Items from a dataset
--------------------------------

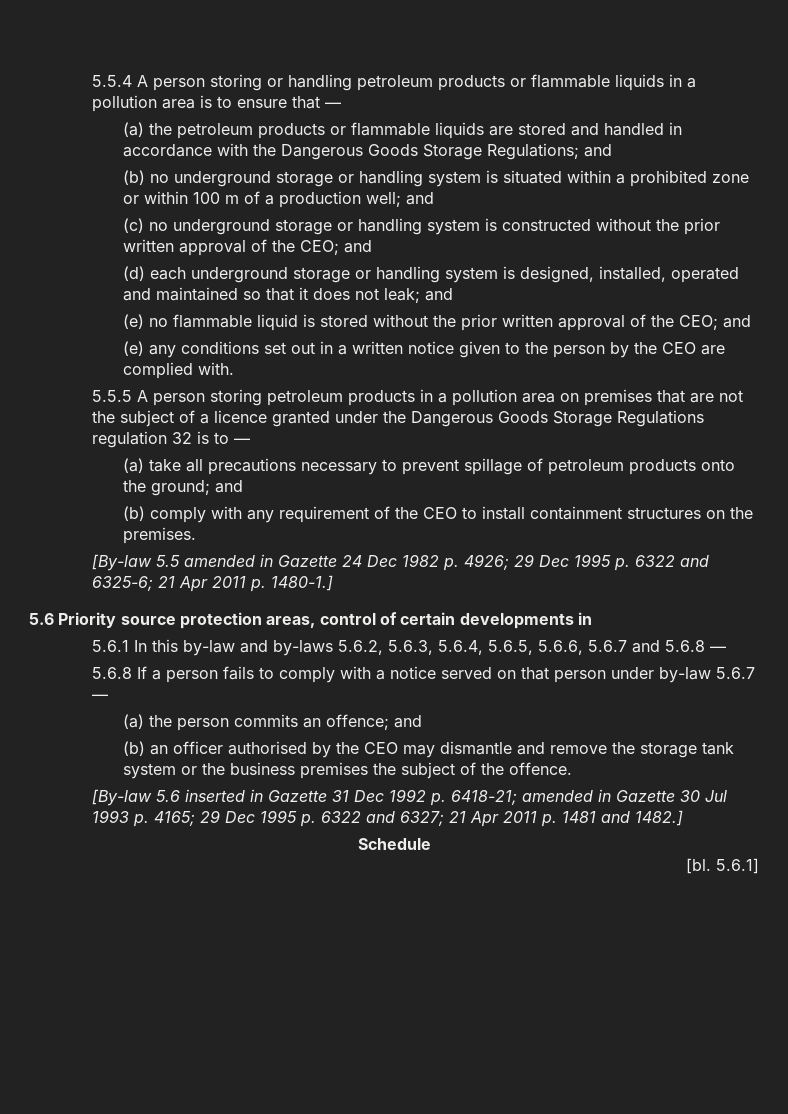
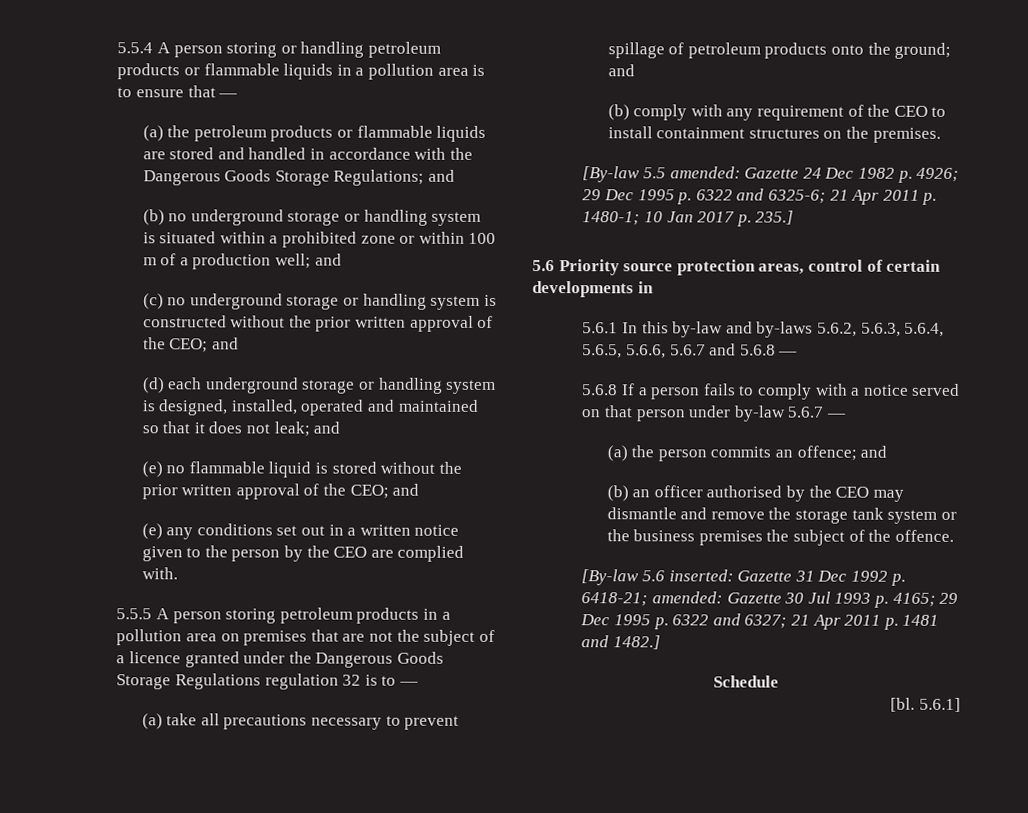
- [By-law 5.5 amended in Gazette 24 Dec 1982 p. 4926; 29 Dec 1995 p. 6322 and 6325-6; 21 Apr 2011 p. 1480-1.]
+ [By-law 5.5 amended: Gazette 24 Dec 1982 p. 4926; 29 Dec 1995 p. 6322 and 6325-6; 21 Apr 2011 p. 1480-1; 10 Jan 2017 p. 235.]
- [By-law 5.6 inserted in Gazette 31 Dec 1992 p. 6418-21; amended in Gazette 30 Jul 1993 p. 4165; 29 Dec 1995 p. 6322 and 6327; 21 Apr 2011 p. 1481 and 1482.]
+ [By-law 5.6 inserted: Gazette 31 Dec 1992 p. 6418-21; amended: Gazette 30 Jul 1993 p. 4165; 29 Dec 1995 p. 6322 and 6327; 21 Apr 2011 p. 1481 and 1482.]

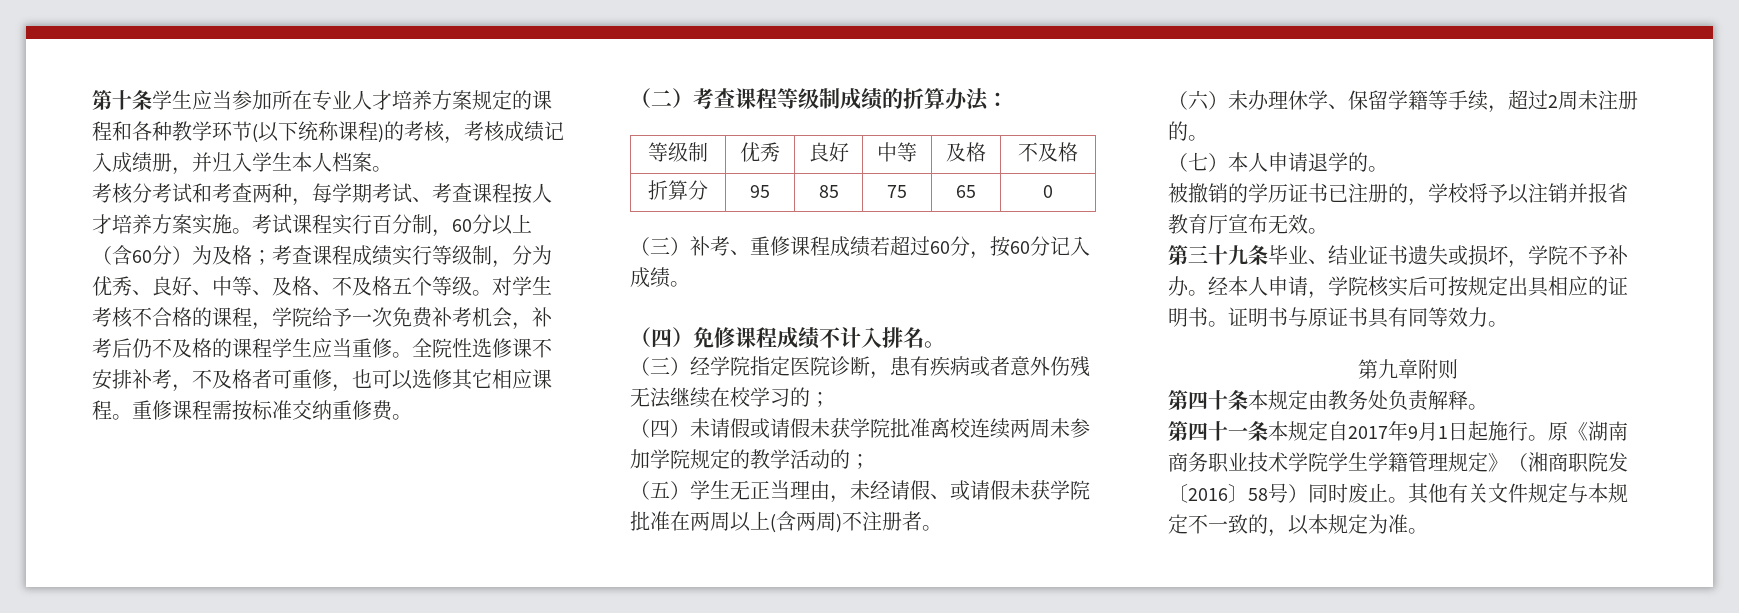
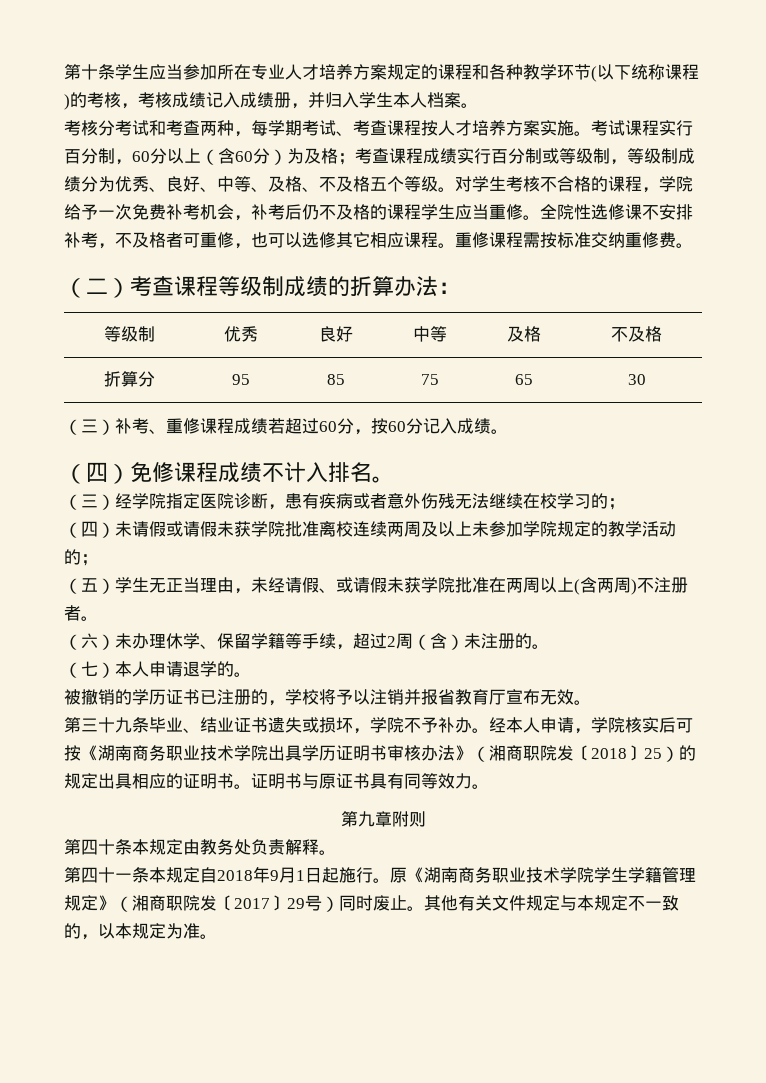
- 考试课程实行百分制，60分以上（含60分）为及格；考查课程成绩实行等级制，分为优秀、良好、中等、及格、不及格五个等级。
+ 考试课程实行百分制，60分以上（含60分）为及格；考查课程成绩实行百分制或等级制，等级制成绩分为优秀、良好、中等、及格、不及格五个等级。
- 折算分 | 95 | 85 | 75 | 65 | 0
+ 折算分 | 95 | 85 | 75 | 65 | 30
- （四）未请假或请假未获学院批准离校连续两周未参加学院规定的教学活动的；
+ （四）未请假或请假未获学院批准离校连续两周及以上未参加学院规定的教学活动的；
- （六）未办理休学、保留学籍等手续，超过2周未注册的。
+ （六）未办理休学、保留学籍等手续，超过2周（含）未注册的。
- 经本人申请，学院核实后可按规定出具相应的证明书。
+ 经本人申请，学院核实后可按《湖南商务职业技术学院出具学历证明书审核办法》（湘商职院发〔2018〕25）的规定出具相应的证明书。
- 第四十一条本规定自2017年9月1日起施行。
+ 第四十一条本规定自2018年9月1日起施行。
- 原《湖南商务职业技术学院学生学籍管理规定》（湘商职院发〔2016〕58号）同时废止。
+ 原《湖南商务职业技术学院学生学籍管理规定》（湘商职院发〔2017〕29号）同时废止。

--------------------------------

*EXERCISE PROMPT*.
Drop the images and quote the entries word for word.

*OUTPUT OF THE TASK*.
- [By-law 5.5 amended in Gazette 24 Dec 1982 p. 4926; 29 Dec 1995 p. 6322 and 6325-6; 21 Apr 2011 p. 1480-1.]
+ [By-law 5.5 amended: Gazette 24 Dec 1982 p. 4926; 29 Dec 1995 p. 6322 and 6325-6; 21 Apr 2011 p. 1480-1; 10 Jan 2017 p. 235.]
- [By-law 5.6 inserted in Gazette 31 Dec 1992 p. 6418-21; amended in Gazette 30 Jul 1993 p. 4165; 29 Dec 1995 p. 6322 and 6327; 21 Apr 2011 p. 1481 and 1482.]
+ [By-law 5.6 inserted: Gazette 31 Dec 1992 p. 6418-21; amended: Gazette 30 Jul 1993 p. 4165; 29 Dec 1995 p. 6322 and 6327; 21 Apr 2011 p. 1481 and 1482.]

- 考试课程实行百分制，60分以上（含60分）为及格；考查课程成绩实行等级制，分为优秀、良好、中等、及格、不及格五个等级。
+ 考试课程实行百分制，60分以上（含60分）为及格；考查课程成绩实行百分制或等级制，等级制成绩分为优秀、良好、中等、及格、不及格五个等级。
- 折算分 | 95 | 85 | 75 | 65 | 0
+ 折算分 | 95 | 85 | 75 | 65 | 30
- （四）未请假或请假未获学院批准离校连续两周未参加学院规定的教学活动的；
+ （四）未请假或请假未获学院批准离校连续两周及以上未参加学院规定的教学活动的；
- （六）未办理休学、保留学籍等手续，超过2周未注册的。
+ （六）未办理休学、保留学籍等手续，超过2周（含）未注册的。
- 经本人申请，学院核实后可按规定出具相应的证明书。
+ 经本人申请，学院核实后可按《湖南商务职业技术学院出具学历证明书审核办法》（湘商职院发〔2018〕25）的规定出具相应的证明书。
- 第四十一条本规定自2017年9月1日起施行。
+ 第四十一条本规定自2018年9月1日起施行。
- 原《湖南商务职业技术学院学生学籍管理规定》（湘商职院发〔2016〕58号）同时废止。
+ 原《湖南商务职业技术学院学生学籍管理规定》（湘商职院发〔2017〕29号）同时废止。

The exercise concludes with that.